Your answer should be the lines below from the one holding "[177,268,476,309] AOL Mail" through the one holding "[20,274,272,292] AI算力需求狂飆 記憶體產業迎來黃金十年", copied exactly and with nothing else.

•••••

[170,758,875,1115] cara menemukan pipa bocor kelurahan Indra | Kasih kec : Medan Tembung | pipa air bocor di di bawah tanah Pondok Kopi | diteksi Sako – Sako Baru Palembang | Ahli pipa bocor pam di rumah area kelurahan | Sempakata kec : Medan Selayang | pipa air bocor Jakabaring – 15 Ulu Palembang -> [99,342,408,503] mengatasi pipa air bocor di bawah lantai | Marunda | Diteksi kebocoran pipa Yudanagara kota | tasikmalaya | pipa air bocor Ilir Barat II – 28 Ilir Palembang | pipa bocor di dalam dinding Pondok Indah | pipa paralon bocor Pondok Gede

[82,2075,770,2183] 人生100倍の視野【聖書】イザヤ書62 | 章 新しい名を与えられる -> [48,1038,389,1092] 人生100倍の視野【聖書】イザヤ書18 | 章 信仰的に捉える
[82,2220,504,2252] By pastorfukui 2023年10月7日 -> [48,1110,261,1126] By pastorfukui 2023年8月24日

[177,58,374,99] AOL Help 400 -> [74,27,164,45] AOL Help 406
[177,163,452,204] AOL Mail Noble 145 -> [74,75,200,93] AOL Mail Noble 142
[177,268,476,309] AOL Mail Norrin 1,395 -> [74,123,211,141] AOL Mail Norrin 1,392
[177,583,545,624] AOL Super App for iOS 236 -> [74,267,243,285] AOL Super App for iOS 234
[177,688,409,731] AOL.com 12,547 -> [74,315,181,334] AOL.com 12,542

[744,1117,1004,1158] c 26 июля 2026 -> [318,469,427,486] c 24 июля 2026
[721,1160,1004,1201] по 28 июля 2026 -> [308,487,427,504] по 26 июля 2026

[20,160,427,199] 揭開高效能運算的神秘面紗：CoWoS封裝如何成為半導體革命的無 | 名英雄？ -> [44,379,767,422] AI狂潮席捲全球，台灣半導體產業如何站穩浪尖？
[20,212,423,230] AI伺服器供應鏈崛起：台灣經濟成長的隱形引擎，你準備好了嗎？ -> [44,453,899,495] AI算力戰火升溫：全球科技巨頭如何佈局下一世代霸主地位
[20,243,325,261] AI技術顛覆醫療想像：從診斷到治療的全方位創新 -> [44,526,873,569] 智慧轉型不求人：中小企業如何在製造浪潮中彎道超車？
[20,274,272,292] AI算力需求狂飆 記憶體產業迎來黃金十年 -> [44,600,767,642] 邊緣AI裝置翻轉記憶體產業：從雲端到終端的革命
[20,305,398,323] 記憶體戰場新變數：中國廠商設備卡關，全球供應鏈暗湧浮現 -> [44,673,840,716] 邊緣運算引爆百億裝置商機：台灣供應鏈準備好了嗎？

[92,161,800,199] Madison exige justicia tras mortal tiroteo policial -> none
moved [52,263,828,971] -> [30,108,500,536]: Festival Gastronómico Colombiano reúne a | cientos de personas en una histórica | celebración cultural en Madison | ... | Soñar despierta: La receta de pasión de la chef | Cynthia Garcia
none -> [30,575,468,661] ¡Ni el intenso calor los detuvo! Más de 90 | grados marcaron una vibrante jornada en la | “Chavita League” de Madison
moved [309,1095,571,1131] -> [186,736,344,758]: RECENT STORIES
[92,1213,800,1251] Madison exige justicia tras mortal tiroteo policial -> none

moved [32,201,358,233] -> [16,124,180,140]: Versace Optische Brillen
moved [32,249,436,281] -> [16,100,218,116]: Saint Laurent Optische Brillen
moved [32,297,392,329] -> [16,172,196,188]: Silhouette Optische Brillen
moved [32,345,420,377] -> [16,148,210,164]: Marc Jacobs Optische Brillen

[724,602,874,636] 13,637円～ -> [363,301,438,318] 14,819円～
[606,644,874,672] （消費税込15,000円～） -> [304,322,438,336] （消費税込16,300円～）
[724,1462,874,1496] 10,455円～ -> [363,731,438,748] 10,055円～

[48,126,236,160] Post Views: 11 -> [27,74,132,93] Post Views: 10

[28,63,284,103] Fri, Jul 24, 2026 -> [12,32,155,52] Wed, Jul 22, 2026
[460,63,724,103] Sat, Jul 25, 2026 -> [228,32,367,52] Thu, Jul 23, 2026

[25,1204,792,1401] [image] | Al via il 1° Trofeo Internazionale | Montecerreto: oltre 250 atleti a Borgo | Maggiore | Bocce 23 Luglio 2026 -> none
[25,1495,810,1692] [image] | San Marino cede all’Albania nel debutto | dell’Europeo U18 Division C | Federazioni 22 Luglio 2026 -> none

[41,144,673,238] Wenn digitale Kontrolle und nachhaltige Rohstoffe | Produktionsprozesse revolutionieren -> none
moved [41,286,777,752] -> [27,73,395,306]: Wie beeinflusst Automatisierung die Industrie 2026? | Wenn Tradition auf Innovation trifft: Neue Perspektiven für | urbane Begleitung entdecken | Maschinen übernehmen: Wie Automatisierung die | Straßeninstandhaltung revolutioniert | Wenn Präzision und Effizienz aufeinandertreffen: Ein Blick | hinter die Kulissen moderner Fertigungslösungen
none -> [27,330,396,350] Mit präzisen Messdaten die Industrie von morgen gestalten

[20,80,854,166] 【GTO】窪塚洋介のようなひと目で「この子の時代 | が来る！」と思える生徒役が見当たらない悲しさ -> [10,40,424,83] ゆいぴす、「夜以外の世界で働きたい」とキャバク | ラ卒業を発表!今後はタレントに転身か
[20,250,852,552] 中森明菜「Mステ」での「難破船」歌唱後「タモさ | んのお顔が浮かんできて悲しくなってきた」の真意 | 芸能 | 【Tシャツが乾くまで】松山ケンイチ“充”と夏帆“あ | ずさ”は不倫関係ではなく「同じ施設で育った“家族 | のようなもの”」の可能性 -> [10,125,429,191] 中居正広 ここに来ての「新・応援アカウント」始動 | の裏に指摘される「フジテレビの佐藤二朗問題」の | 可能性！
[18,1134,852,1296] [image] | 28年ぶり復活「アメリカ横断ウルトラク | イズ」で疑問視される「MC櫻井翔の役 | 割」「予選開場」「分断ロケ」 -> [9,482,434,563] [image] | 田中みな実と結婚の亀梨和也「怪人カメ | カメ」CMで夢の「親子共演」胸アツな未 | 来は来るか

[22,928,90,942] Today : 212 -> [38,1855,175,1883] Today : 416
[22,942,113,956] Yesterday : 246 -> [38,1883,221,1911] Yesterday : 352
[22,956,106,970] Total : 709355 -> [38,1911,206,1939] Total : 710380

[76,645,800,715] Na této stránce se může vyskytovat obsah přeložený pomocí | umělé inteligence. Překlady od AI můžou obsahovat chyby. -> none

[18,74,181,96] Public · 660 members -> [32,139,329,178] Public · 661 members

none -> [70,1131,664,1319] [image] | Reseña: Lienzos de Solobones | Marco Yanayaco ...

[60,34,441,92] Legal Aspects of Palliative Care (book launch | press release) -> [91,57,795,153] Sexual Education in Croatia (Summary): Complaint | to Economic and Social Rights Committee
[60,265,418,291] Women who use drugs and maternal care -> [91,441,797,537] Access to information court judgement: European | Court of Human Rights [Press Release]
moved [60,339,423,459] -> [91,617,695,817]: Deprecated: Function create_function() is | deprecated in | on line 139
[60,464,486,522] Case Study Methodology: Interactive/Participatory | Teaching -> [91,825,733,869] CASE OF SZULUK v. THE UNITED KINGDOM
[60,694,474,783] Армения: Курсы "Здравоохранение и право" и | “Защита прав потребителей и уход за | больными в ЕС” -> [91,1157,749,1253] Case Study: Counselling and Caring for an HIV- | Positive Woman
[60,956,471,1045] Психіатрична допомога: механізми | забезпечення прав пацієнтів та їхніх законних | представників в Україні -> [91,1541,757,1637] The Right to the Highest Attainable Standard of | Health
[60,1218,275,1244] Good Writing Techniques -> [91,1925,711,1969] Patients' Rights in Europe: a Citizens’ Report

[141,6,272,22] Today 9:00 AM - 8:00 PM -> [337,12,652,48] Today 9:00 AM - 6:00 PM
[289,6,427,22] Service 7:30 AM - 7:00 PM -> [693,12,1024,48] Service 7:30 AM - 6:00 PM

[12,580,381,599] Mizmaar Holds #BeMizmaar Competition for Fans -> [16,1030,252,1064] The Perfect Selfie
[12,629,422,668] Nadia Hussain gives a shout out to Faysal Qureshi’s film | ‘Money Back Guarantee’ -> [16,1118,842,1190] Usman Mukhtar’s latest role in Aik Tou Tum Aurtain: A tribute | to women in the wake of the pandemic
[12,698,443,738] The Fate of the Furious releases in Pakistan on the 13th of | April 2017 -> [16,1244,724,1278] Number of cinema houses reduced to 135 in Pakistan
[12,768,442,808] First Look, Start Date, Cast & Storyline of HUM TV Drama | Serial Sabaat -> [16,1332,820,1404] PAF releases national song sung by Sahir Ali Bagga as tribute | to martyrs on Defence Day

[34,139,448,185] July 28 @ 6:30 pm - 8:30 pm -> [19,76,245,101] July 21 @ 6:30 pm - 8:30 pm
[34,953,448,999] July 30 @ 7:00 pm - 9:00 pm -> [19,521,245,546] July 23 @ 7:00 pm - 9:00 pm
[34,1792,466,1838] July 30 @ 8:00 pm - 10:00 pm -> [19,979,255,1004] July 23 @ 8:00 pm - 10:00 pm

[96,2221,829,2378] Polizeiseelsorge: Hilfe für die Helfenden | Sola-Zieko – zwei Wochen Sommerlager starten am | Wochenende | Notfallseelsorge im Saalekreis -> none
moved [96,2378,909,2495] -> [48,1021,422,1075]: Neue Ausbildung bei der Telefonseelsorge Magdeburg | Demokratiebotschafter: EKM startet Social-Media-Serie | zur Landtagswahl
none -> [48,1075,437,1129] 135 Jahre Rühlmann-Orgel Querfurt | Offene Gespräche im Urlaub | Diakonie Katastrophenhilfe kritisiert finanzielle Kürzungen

•••••

** Exercise solution **
[177,268,476,309] AOL Mail Norrin 1,395 -> [74,123,211,141] AOL Mail Norrin 1,392
[177,583,545,624] AOL Super App for iOS 236 -> [74,267,243,285] AOL Super App for iOS 234
[177,688,409,731] AOL.com 12,547 -> [74,315,181,334] AOL.com 12,542

[744,1117,1004,1158] c 26 июля 2026 -> [318,469,427,486] c 24 июля 2026
[721,1160,1004,1201] по 28 июля 2026 -> [308,487,427,504] по 26 июля 2026

[20,160,427,199] 揭開高效能運算的神秘面紗：CoWoS封裝如何成為半導體革命的無 | 名英雄？ -> [44,379,767,422] AI狂潮席捲全球，台灣半導體產業如何站穩浪尖？
[20,212,423,230] AI伺服器供應鏈崛起：台灣經濟成長的隱形引擎，你準備好了嗎？ -> [44,453,899,495] AI算力戰火升溫：全球科技巨頭如何佈局下一世代霸主地位
[20,243,325,261] AI技術顛覆醫療想像：從診斷到治療的全方位創新 -> [44,526,873,569] 智慧轉型不求人：中小企業如何在製造浪潮中彎道超車？
[20,274,272,292] AI算力需求狂飆 記憶體產業迎來黃金十年 -> [44,600,767,642] 邊緣AI裝置翻轉記憶體產業：從雲端到終端的革命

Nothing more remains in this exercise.